Look through the entries for the string "none", and copy each line that holds it.

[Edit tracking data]
----------------------------------------
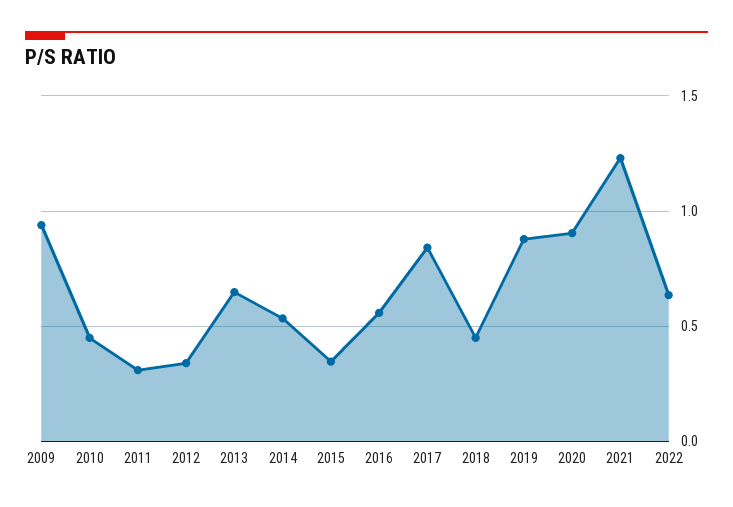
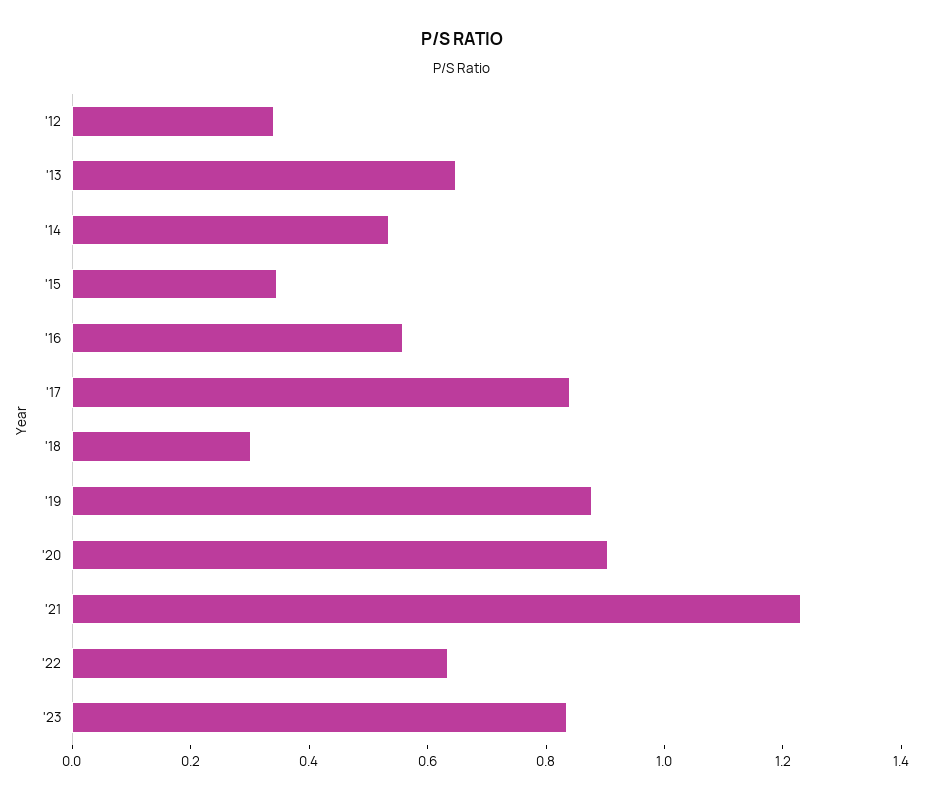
2009: 0.95 -> none
2010: 0.45 -> none
2011: 0.3 -> none
2018: 0.45 -> 0.3
'23: none -> 0.85

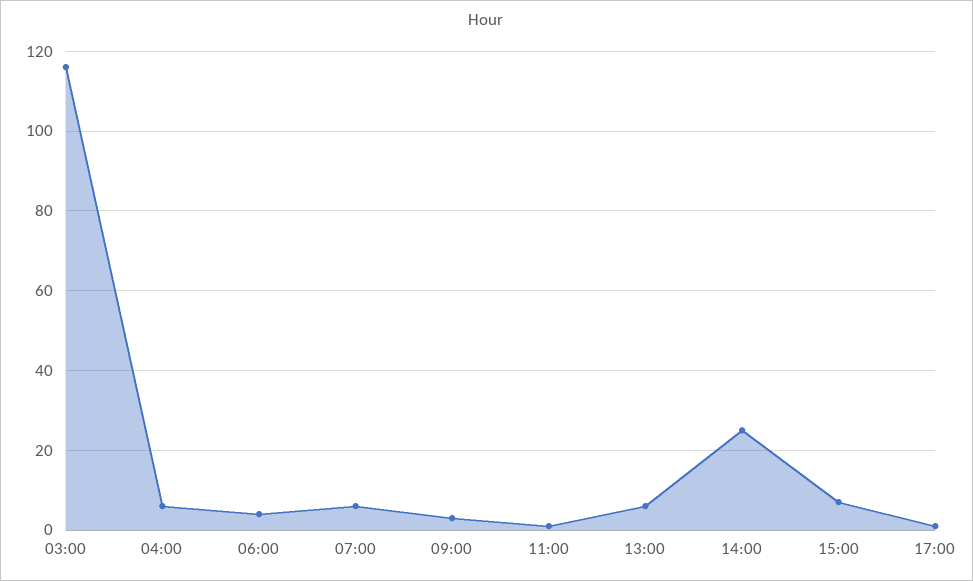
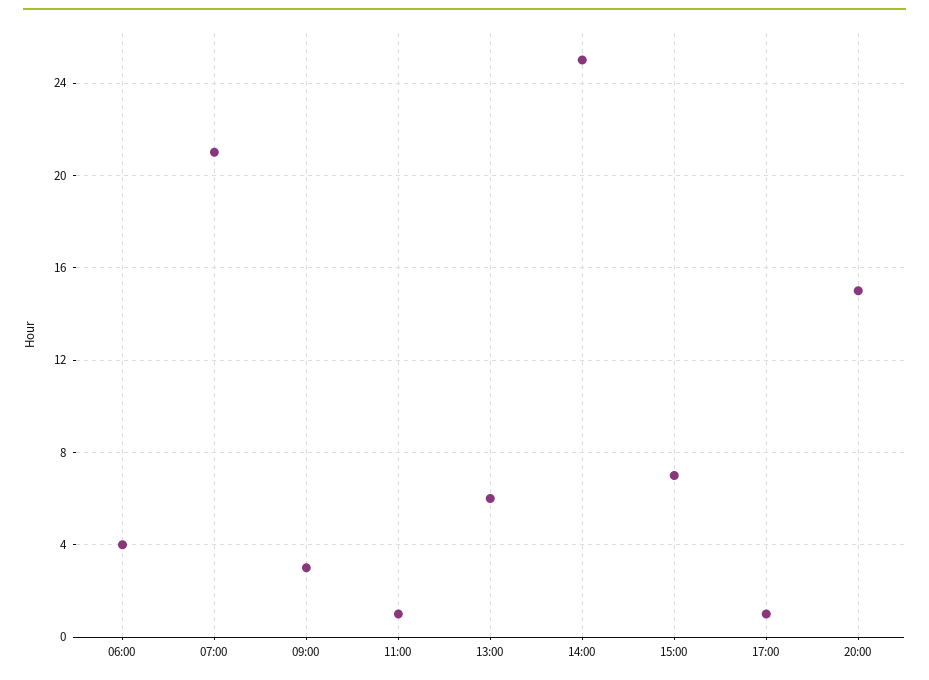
03:00: 115 -> none
04:00: 5 -> none
07:00: 5 -> 21
20:00: none -> 15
----------------------------------------
Output of the task >>
2009: 0.95 -> none
2010: 0.45 -> none
2011: 0.3 -> none
'23: none -> 0.85
03:00: 115 -> none
04:00: 5 -> none
20:00: none -> 15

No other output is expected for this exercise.